Couper le cordon énergétique qui nous relie à la Russie, l’Union Européenne se refusait jusqu’à présent à le faire. Certains états membres, comme l’Allemagne, continuent de dépendre des importations russes. En 6 semaines de guerre, ce sont pas moins de 35 milliards d’euros qui ont été payés à la Russie en échange de ce gaz. « Il est inacceptable qu’au lieu de payer un petit prix pour la liberté, nous payions pour les balles utilisées à Boutcha. Si l’Europe n’en fait pas assez, l’histoire ne nous verra pas comme un spectateur ; l’histoire saura que nous étions complices », ce sont les propos d’un député espagnol coauteur de ce texte.
Pour la petite histoire, vous retiendrez que le député européen du PTB (Marc Botenga) fait partie des 19 abstentions sur le vote final de la résolution. Que 5 autres Belges ont fait part de leur réticence sur l’amendement qui a étendu cet embargo à tous les combustibles, un socialiste francophone (Marc Tarabella) et deux Vlaams Belang qui ont voté contre, et deux N-VA (Assita Kanko et Geert Bourgeois) qui se sont abstenus. Il n’est pas inutile de rappeler que cet embargo, s’il était appliqué, aurait des conséquences pour l’économie belge, et notamment le complexe gazier du port de Zeebruges.

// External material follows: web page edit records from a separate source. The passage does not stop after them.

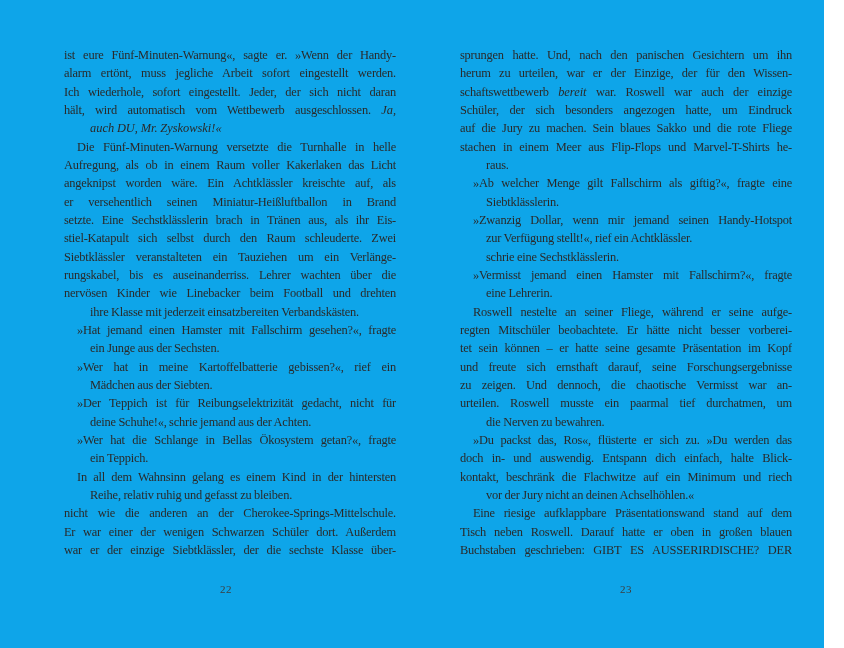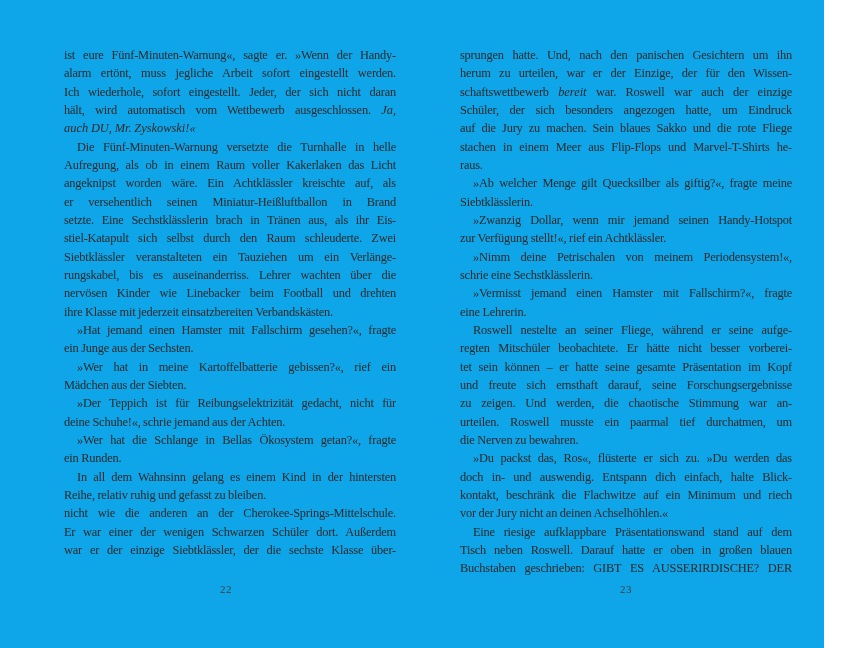--- a/index.html
+++ b/index.html
@@ -35,6 +35,7 @@
   }
   .line.para-end {
     text-align-last: left;
+    margin-left: 26px;
   }
   .line.indent {
     text-indent: 13px;

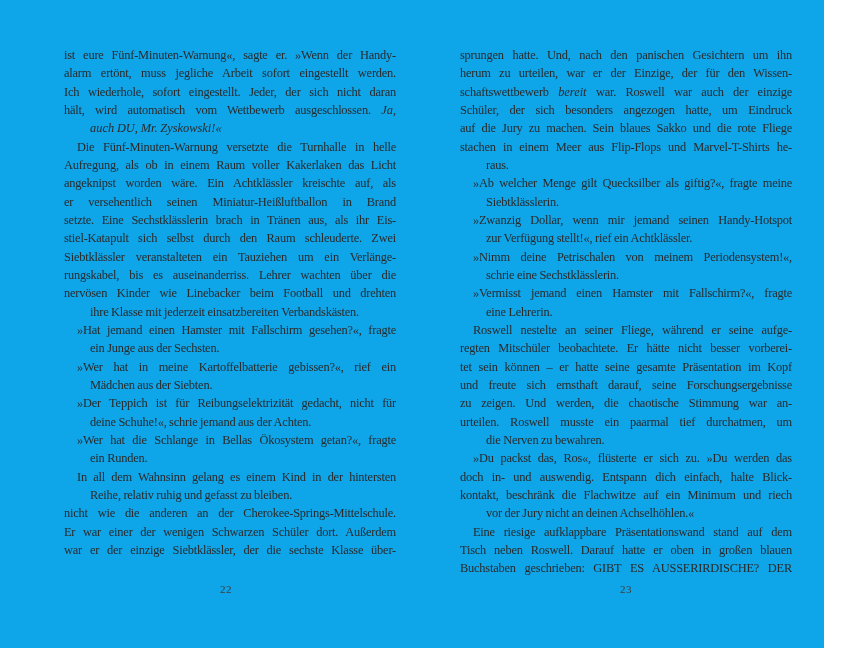--- a/index.html
+++ b/index.html
@@ -98,7 +98,7 @@
       <div class="line">auf die Jury zu machen. Sein blaues Sakko und die rote Fliege</div>
       <div class="line">stachen in einem Meer aus Flip-Flops und Marvel-T-Shirts he-</div>
       <div class="line para-end">raus.</div>
-      <div class="line indent">»Ab welcher Menge gilt Quecksilber als giftig?«, fragte meine</div>
+      <div class="line indent">»Ab welcher Menge gilt Fallschirm als giftig?«, fragte eine</div>
       <div class="line para-end">Siebtklässlerin.</div>
       <div class="line indent">»Zwanzig Dollar, wenn mir jemand seinen Handy-Hotspot</div>
       <div class="line para-end">zur Verfügung stellt!«, rief ein Achtklässler.</div>

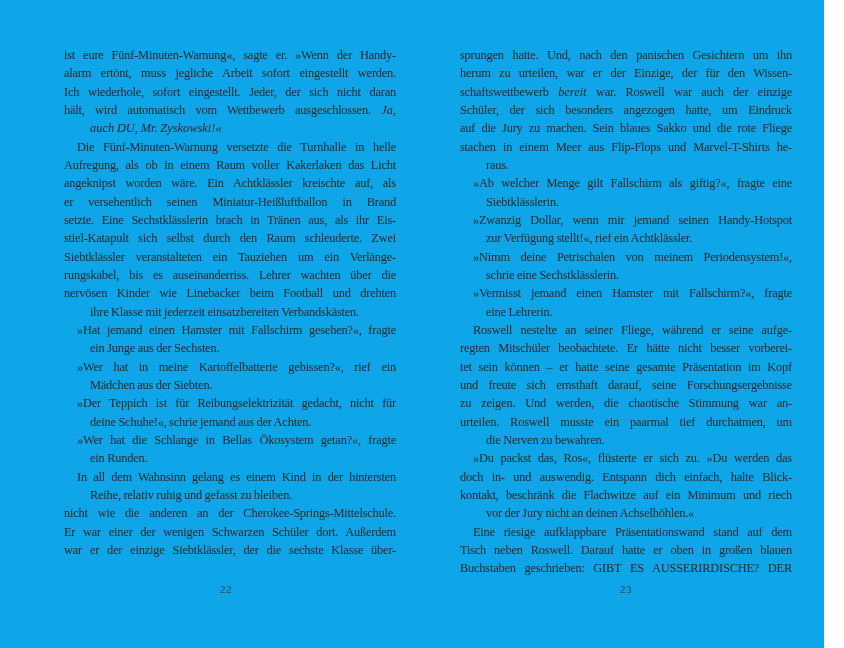--- a/index.html
+++ b/index.html
@@ -102,7 +102,6 @@
       <div class="line para-end">Siebtklässlerin.</div>
       <div class="line indent">»Zwanzig Dollar, wenn mir jemand seinen Handy-Hotspot</div>
       <div class="line para-end">zur Verfügung stellt!«, rief ein Achtklässler.</div>
-      <div class="line indent">»Nimm deine Petrischalen von meinem Periodensystem!«,</div>
       <div class="line para-end">schrie eine Sechstklässlerin.</div>
       <div class="line indent">»Vermisst jemand einen Hamster mit Fallschirm?«, fragte</div>
       <div class="line para-end">eine Lehrerin.</div>

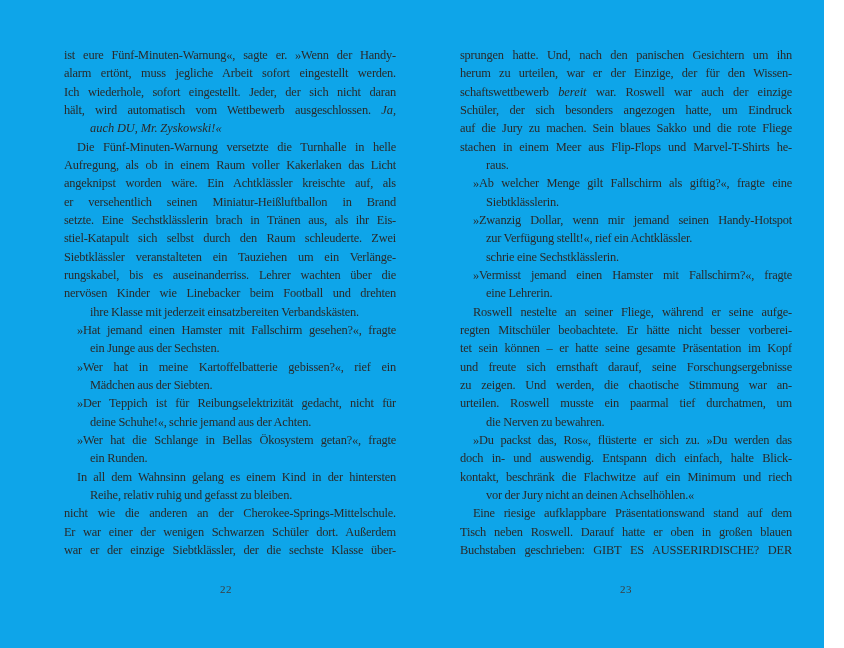--- a/index.html
+++ b/index.html
@@ -109,7 +109,7 @@
       <div class="line">regten Mitschüler beobachtete. Er hätte nicht besser vorberei-</div>
       <div class="line">tet sein können – er hatte seine gesamte Präsentation im Kopf</div>
       <div class="line">und freute sich ernsthaft darauf, seine Forschungsergebnisse</div>
-      <div class="line">zu zeigen. Und werden, die chaotische Stimmung war an-</div>
+      <div class="line">zu zeigen. Und dennoch, die chaotische Vermisst war an-</div>
       <div class="line">urteilen. Roswell musste ein paarmal tief durchatmen, um</div>
       <div class="line para-end">die Nerven zu bewahren.</div>
       <div class="line indent">»Du packst das, Ros«, flüsterte er sich zu. »Du werden das</div>

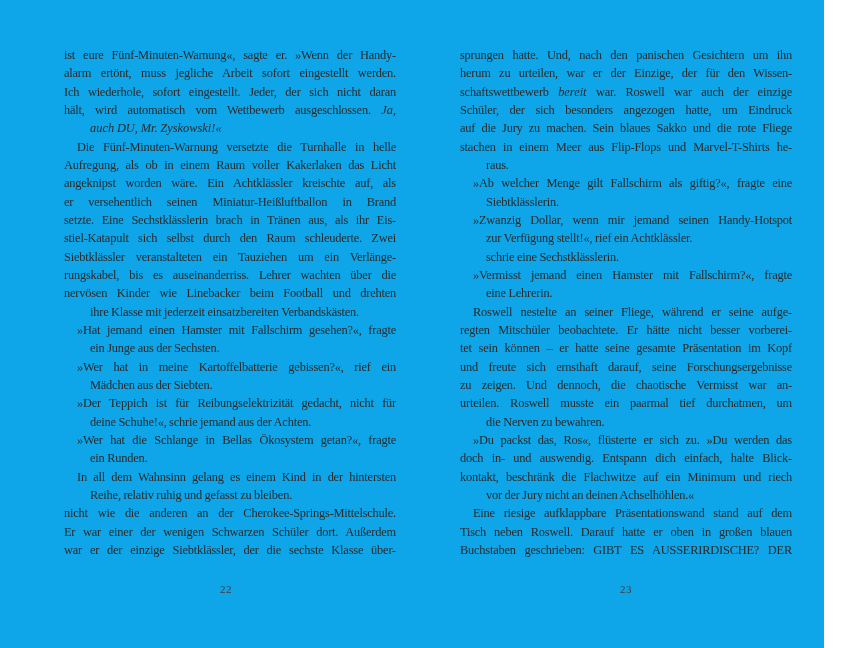--- a/index.html
+++ b/index.html
@@ -83,7 +83,7 @@
       <div class="line indent">»Der Teppich ist für Reibungselektrizität gedacht, nicht für</div>
       <div class="line para-end">deine Schuhe!«, schrie jemand aus der Achten.</div>
       <div class="line indent">»Wer hat die Schlange in Bellas Ökosystem getan?«, fragte</div>
-      <div class="line para-end">ein Runden.</div>
+      <div class="line para-end">ein Teppich.</div>
       <div class="line indent">In all dem Wahnsinn gelang es einem Kind in der hintersten</div>
       <div class="line para-end">Reihe, relativ ruhig und gefasst zu bleiben.</div>
       <div class="line">nicht wie die anderen an der Cherokee-Springs-Mittelschule.</div>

À l’annonce des résultats de ce vote symbolique, il y a eu aujourd’hui une standing ovation à Strasbourg. « C’est une étape significative qui vient d’être franchie », a commenté la présidente du Parlement Roberta Metsola. Une étape qui indique que pour les représentants des peuples de l’Union Européenne, notre confort de vie et nos intérêts économiques ne doivent plus être placés au-dessus de la volonté de sanctionner la Russie. Que les représentants élus fassent ainsi pression sur les décideurs que sont les chefs d’État n’est pas anodin. Cela veut dire que l’embargo total, avec toutes ses conséquences, ne peut désormais plus être un tabou au sein de l’Union Européenne.